Um sorriso de alívio brota em meu rosto ensanguentado. Apesar de lamentar por seu sofrimento, regozijo-me em ver, próximo ao meu corpo, na fogueira em extinção, um amontoado, negro como piche, de carne, ossos e restos de fios loiros e longos. Mais uma havia partido sob os olhares cruéis de um povo sem amor. Eu seria a próxima, mas...

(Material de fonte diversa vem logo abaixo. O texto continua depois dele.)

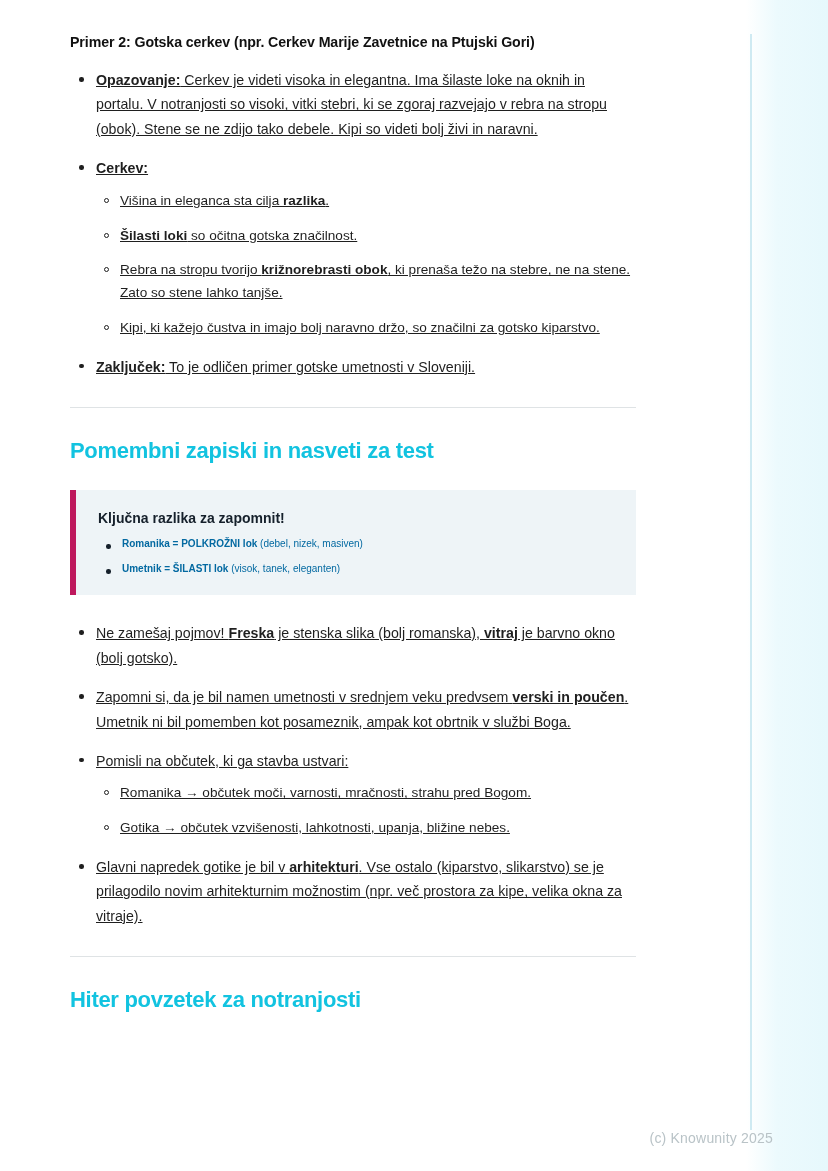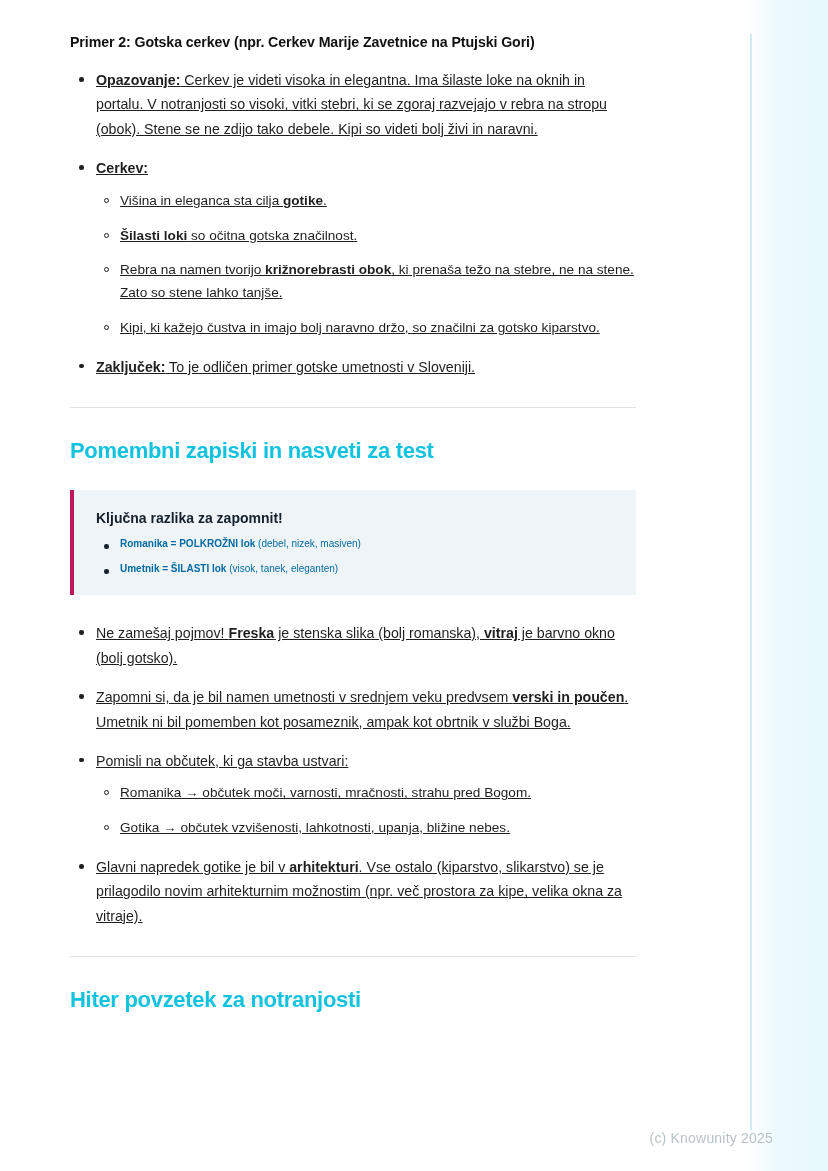"gotike" b { text: gotike -> razlika }
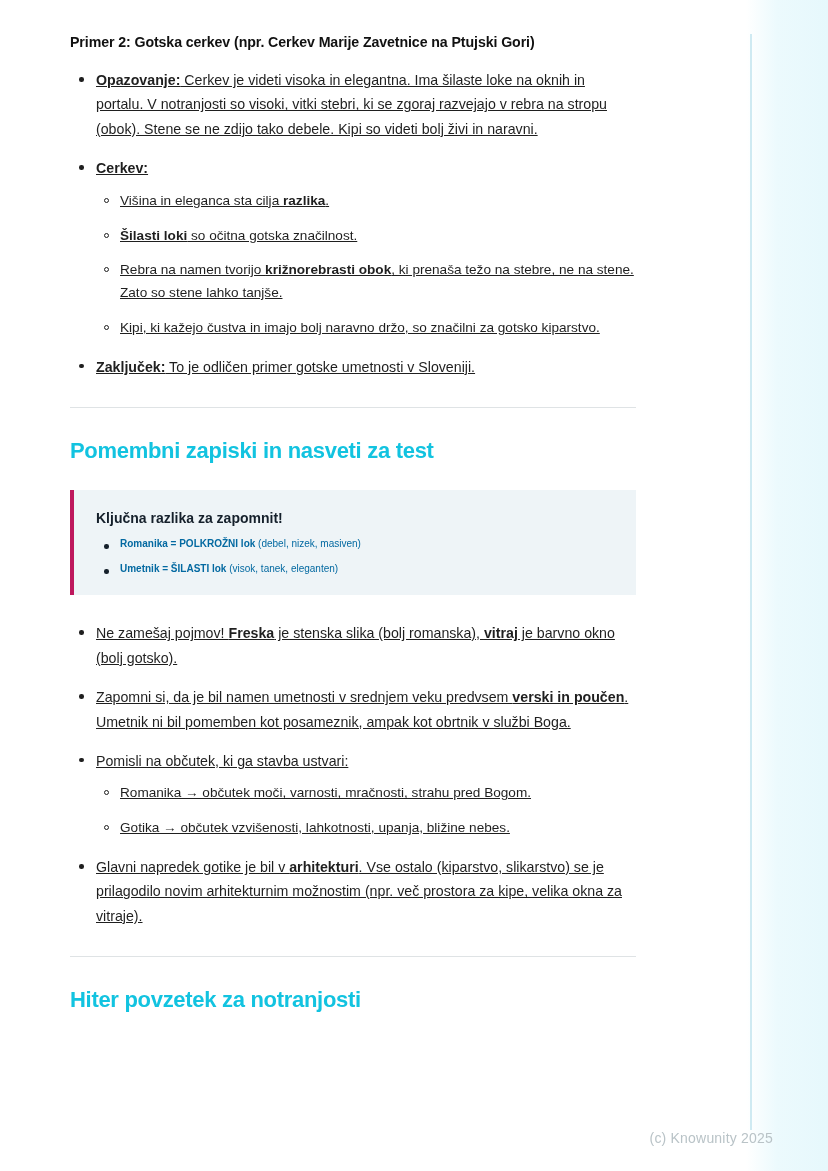"Rebra na namen tvorijo" span { text: namen -> stropu }
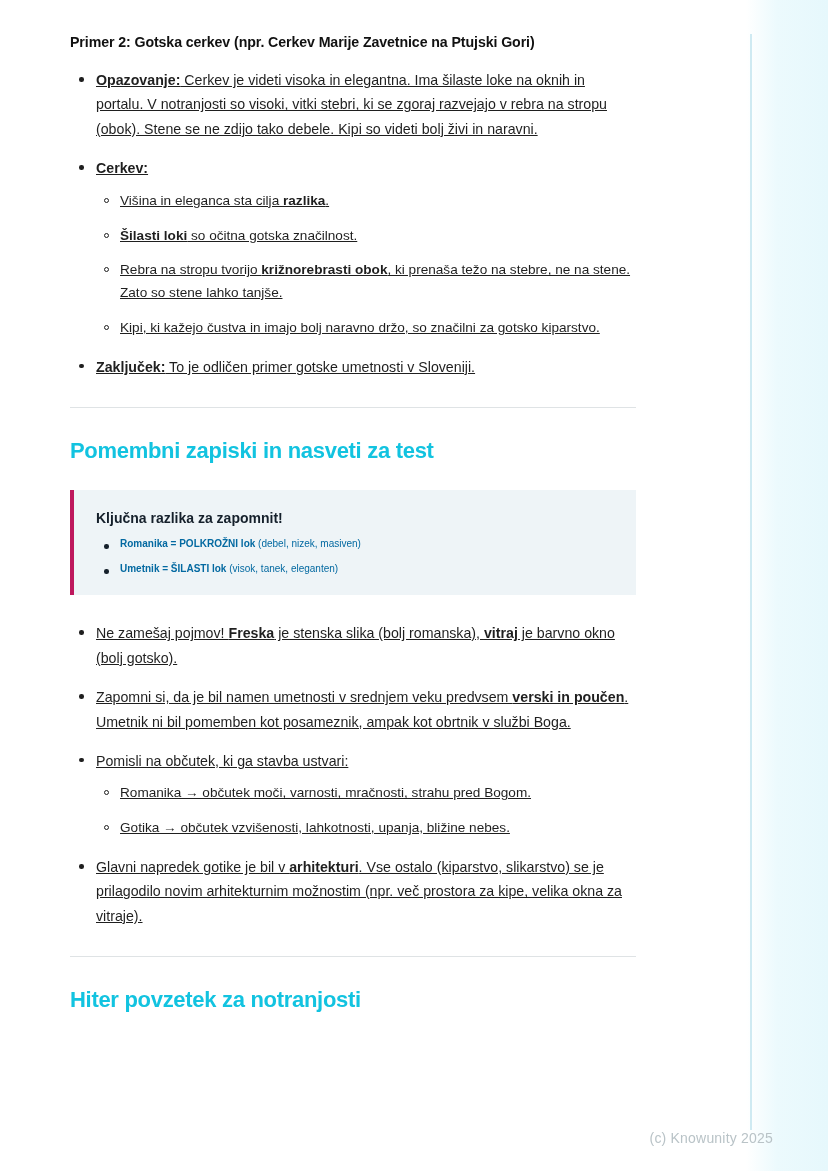"Ključna razlika za zapomnit!" .callout { border-left: 4px solid #be185d -> 6px solid #be185d }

- Giovanni...Giovanni. Vc me ouve, amor? Fale comigo! - Concento-me nele, nos dias em que vivemos em paz, em nosso lar, com nossos filhos, com o nosso bom Eros. Sinto o amor que compartilhávamos antes da Escuridão chegar e nos tomar tudo. Concentro-me porque foi assim que ele me ensinou a usar a telepatia. - Giovanni! Vc ainda vive!? Só assim poderei morrer em paz, amor...

Dois homens encapuzados carregam archotes que iluminam o entardecer. Caminham em minha direção. Sei o que farão logo a seguir. Morrer queimada. Não temo. Temo não ouvir a voz dele...uma vez mais.

- Giovanni...- Não há mais voz em minha garganta fechada ou ar em meu pulmões. Porém, tento uma última vez. Sinto sua mão em minha nuca. Imagino a cena com todas as forças que me restam. Ele acaricia minha orelha com o seu polegar...- Giovanni, perdão, amor. - Balbucio de cabeça baixa, vencida, exaurida. O homem com capuz encosta o archote aos galhos secos ao redor da pilha de lenha onde apoiaram meu corpo preso ao tronco. Lágrimas de saudades e de remorso misturam-se e lavam minhas faces enegrecidas pela fuligem. É o fim. - Não se esqueça de mim...meu grande e eterno amor. - A fumaça branca logo cobre minha pouca visão. Estou sufocando sendo queimada de dentro para fora. Não há mais esperanças. Ele se foi. Não quero ficar. Entrego-me às chamas.

- NÃO! RESISTA, MORGANA! Me ouça...amor...me ouça. Vc pode...vc tem que resistir!

- Giovanni??? Ainda vive??? Como posso saber se é mesmo vc? Não consigo...ver...não respiro.

- Amor. Abra os olhos e lute! Acorde, Morgana! ACORDE! Três, dois, um.